Quelques minutes auparavant, derrière un verre de vin délicieux, mes mains avaient glissé des siennes et ma bouche avait articulé ces mots tant redoutés :

" Kim, il faut arrêter. Je te quitte et ne veux plus te voir."

Elle me sourit, je vois bien qu'elle ne me croit pas. Elle argumente mais je suis sourde. J'enfile lentement mes gants pour lui signifier que c'est la fin. Elle stoppe net, boit la dernière gorgée de son vin d'un geste mécanique et se lève brusquement. Sans un mot, nous rejoignons sa voiture et l'instant d'après nous nous retrouvons devant chez moi avec pour seule musique à cette scène tragique et pathétique, les tambours du ciel martelant la pauvre carrosserie. J'essuie mes larmes discrètement, elle veut mon mouchoir en tissu comme souvenir ; elle le garderai toujours dans son blouson de moto. Dieu que c'est enfantin ! Dieu que je l'aime !

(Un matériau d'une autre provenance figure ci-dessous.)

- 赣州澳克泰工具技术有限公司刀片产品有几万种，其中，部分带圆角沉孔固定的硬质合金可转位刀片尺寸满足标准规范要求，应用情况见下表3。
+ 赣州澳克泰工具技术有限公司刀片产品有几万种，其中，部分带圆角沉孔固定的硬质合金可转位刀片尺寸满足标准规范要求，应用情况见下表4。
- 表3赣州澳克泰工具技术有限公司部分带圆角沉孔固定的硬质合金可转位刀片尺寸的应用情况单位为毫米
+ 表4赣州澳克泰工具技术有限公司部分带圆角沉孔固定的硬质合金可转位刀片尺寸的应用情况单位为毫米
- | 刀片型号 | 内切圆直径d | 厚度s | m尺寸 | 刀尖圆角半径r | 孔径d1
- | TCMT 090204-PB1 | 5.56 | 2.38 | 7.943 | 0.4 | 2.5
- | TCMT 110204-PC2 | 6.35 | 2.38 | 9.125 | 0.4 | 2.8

Je bondis hors de la voiture, ivre de douleur et, sous le déluge assourdissant, lui murmure de loin : " Adieu". Je m'accroche au grillage du portail, tétanisée et tremblante. Je tourne la tête une dernière fois. Elle est sortie de la voiture, en pleurs et immobile, elle crie en silence: " Je t'aime !" Une explosion en plein visage comme une révélation.